# [Web interface edit records]
┌──
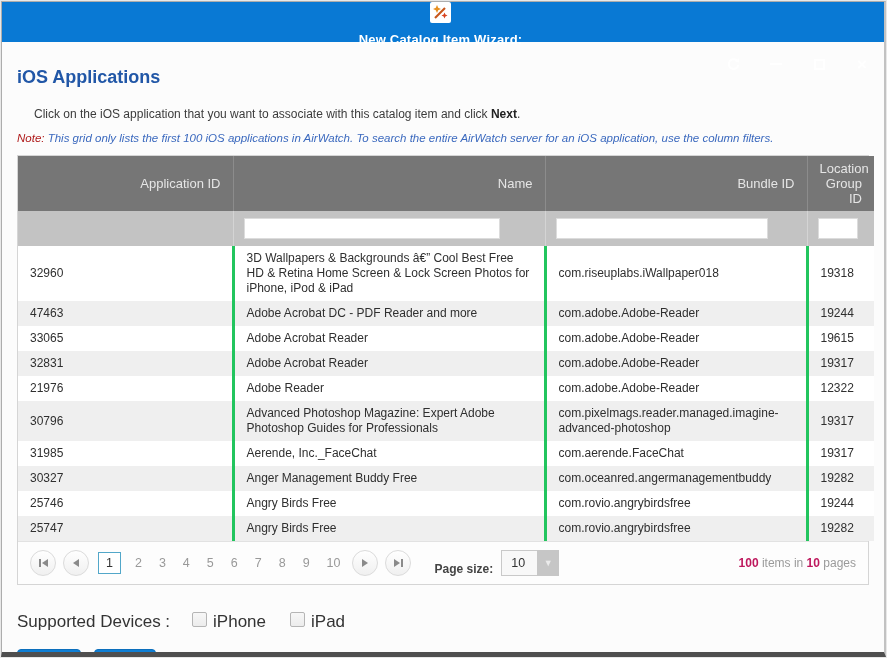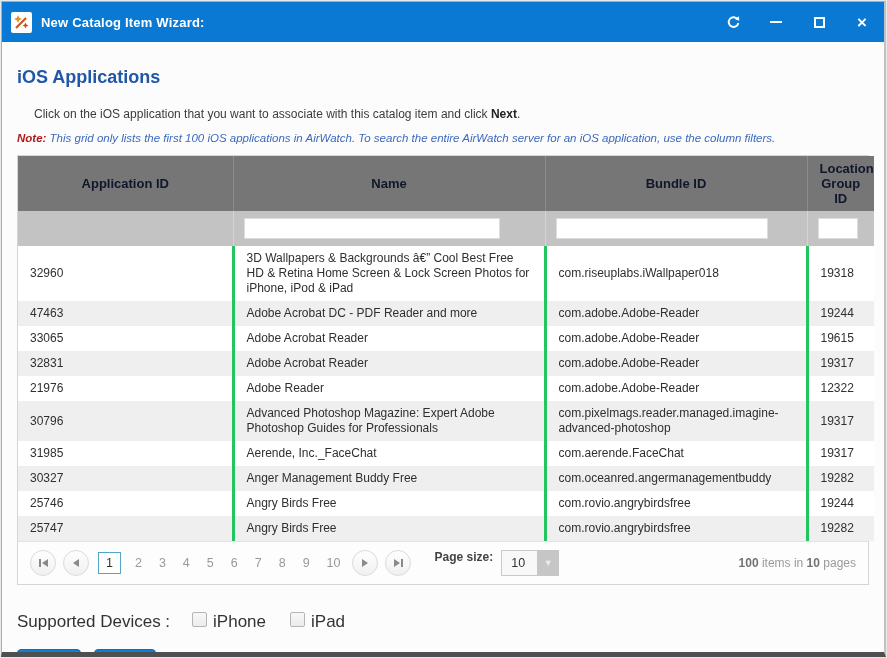"New Catalog Item Wizard:" .titlebar { flex-direction: none -> column }
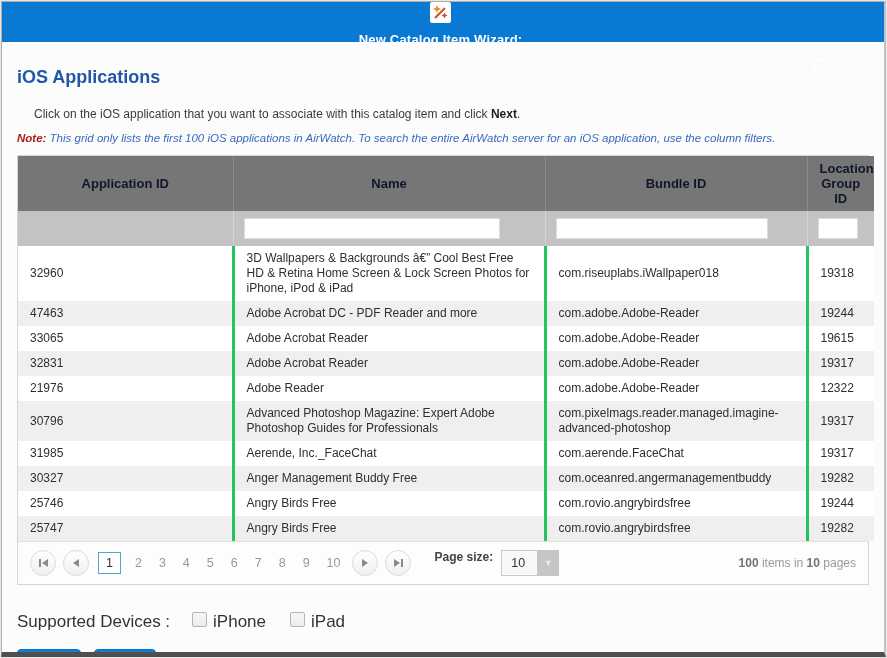"Note:" .note-label { font-weight: bold -> normal }
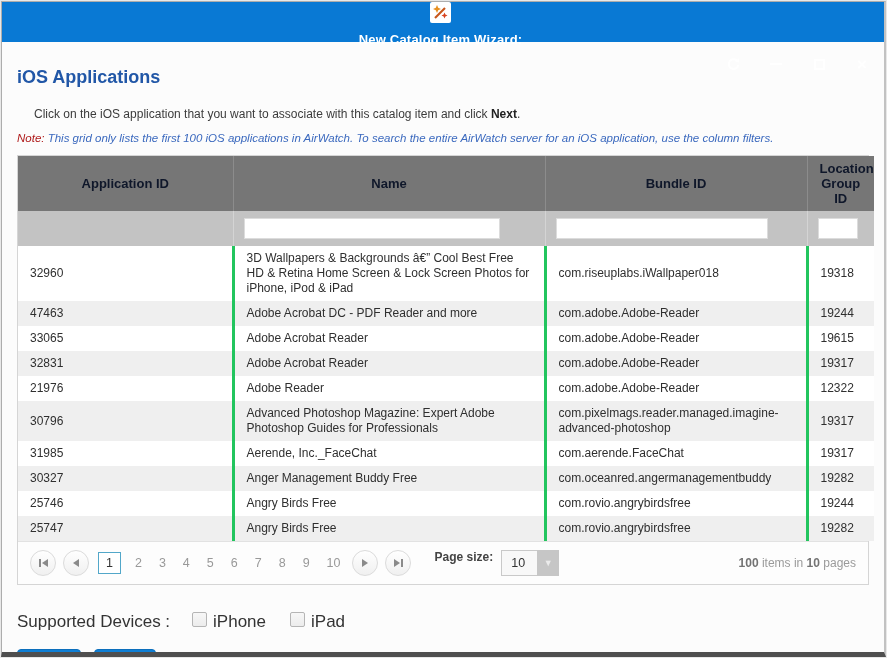"Location Group ID" thead th { color: #0f172a -> #e5e5e5; font-weight: bold -> normal; text-align: center -> right }
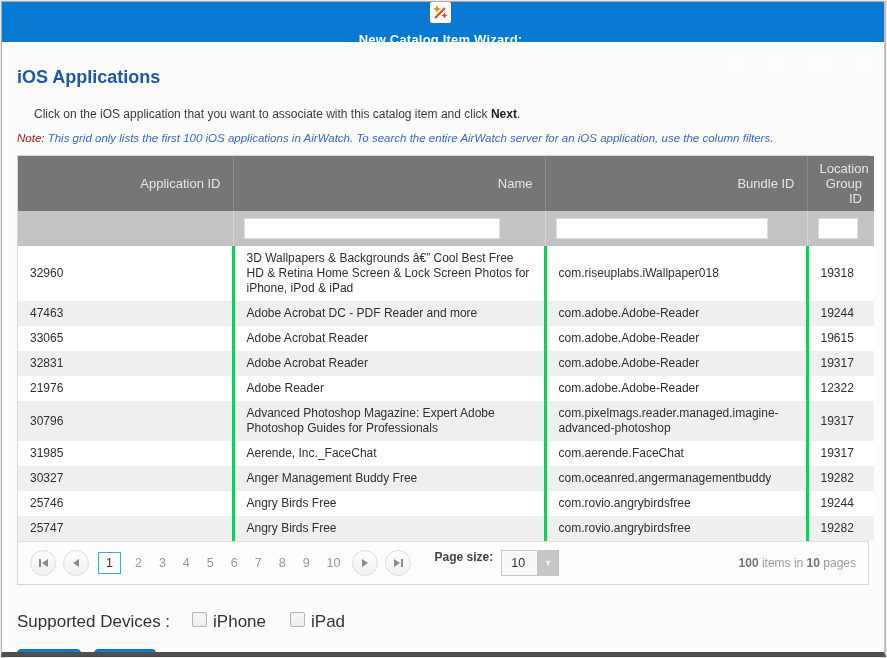"Page size:" .page-size-group { align-items: flex-start -> flex-end }
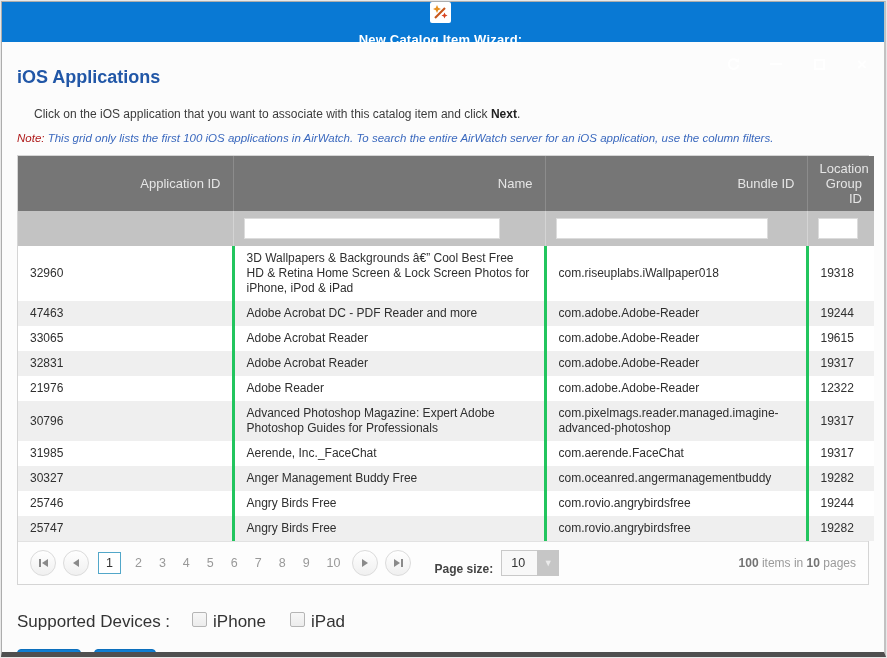"100" .pager-summary b { color: #737373 -> #be185d }
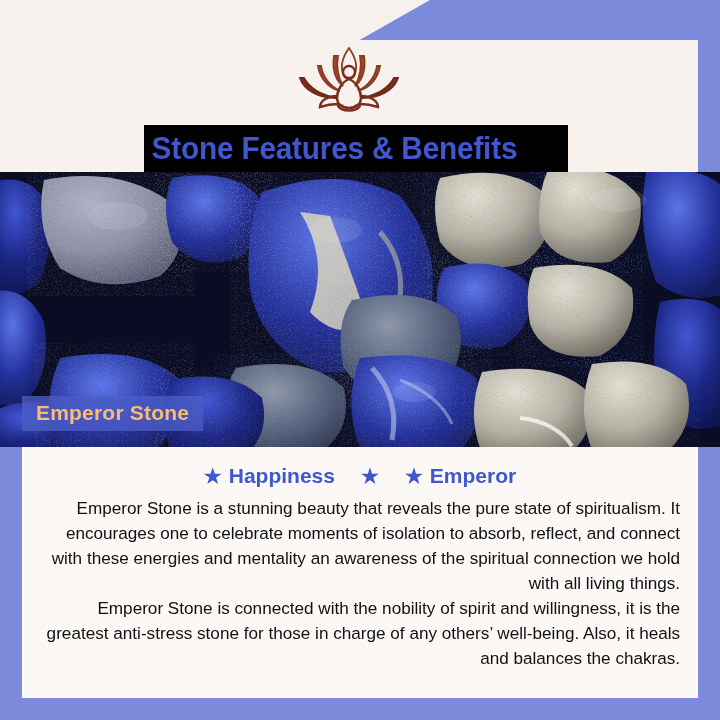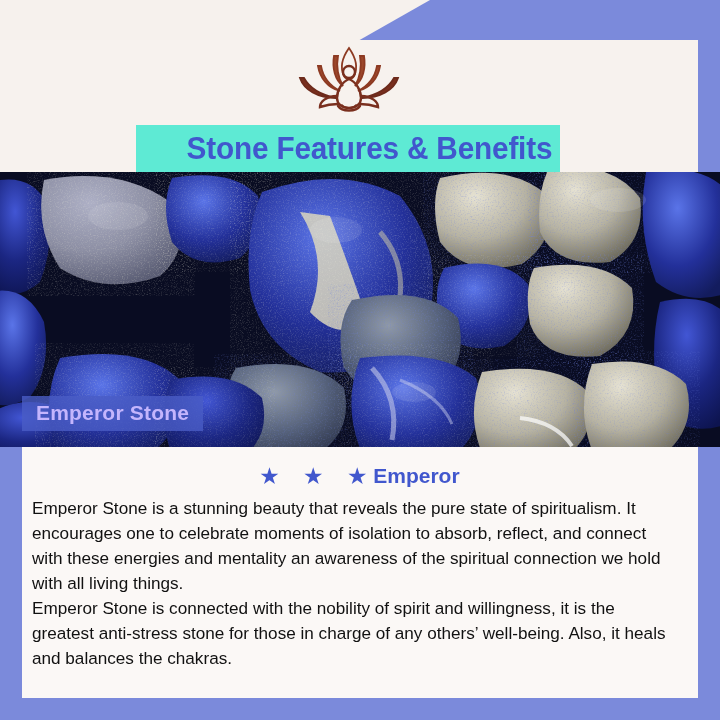"Stone Features & Benefits" .title-plate { background: #5eead4 -> #000000; justify-content: flex-end -> flex-start; left: 136px -> 144px }
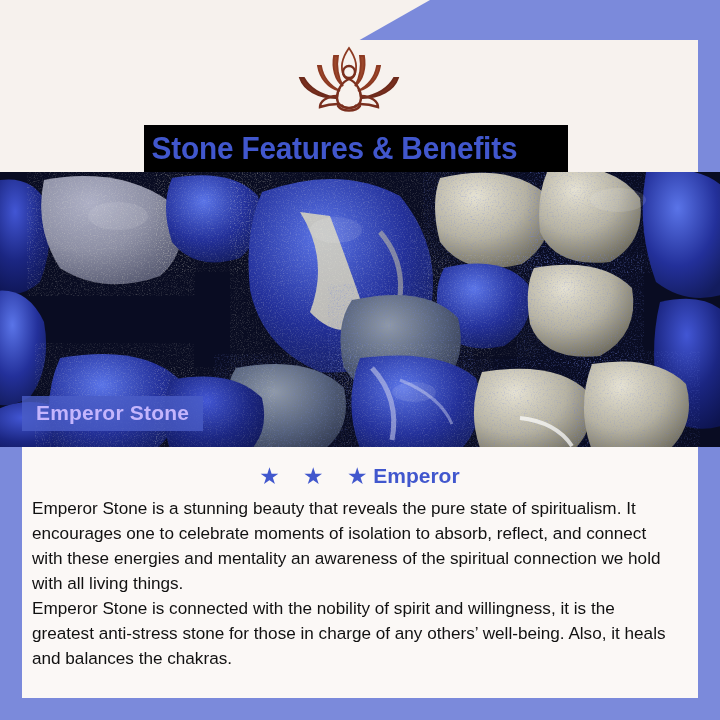"Emperor Stone" .stone-label { color: #c4b5fd -> #fdba74 }
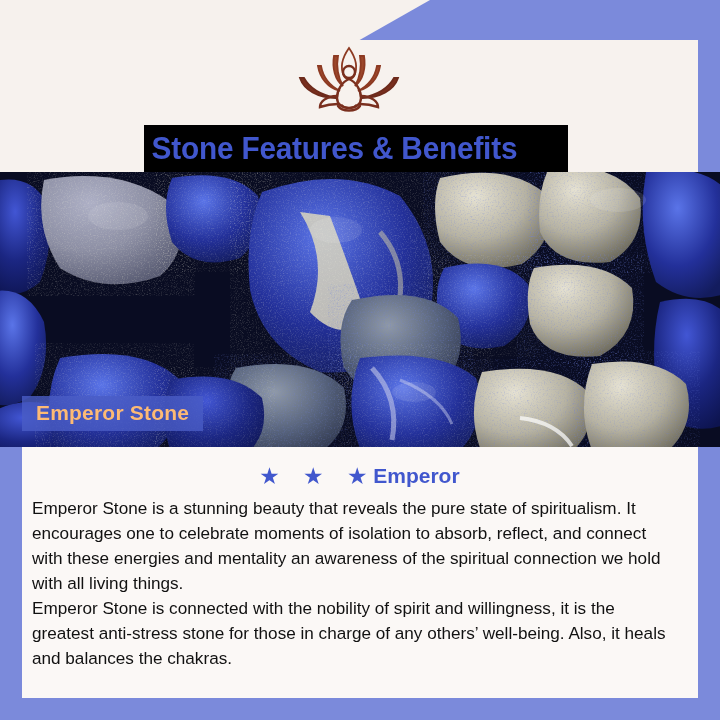"Happiness" span { html: none -> <span>Happiness</span> }
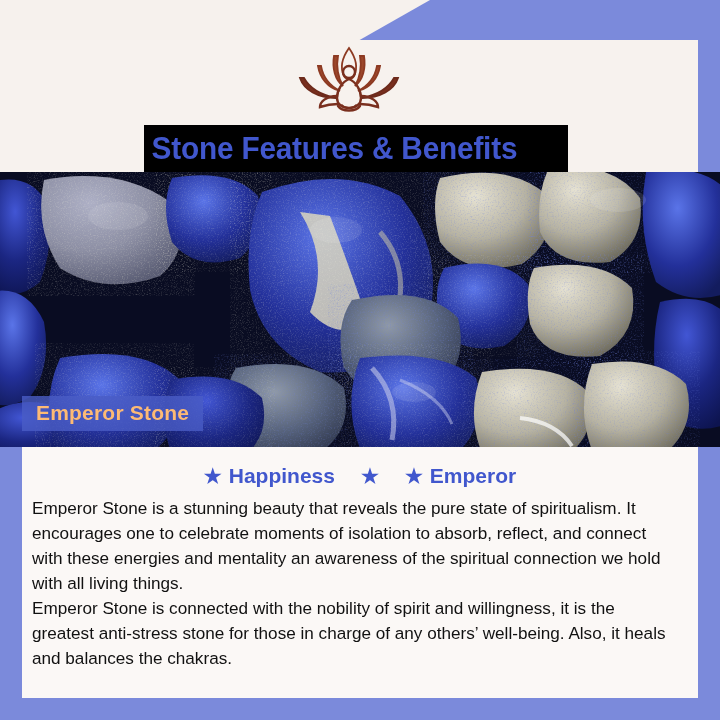"Emperor Stone is a stunning" .paras { text-align: none -> right }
└──
# [EXERCISE OBJECTIVE]
Set down word for word every line from the one containing "color: #737373 ->" through the last line of the records above, both ends included. Leave out the pictures.

# [OUTPUT BELOW]
"100" .pager-summary b { color: #737373 -> #be185d }
"Stone Features & Benefits" .title-plate { background: #5eead4 -> #000000; justify-content: flex-end -> flex-start; left: 136px -> 144px }
"Emperor Stone" .stone-label { color: #c4b5fd -> #fdba74 }
"Happiness" span { html: none -> <span>Happiness</span> }
"Emperor Stone is a stunning" .paras { text-align: none -> right }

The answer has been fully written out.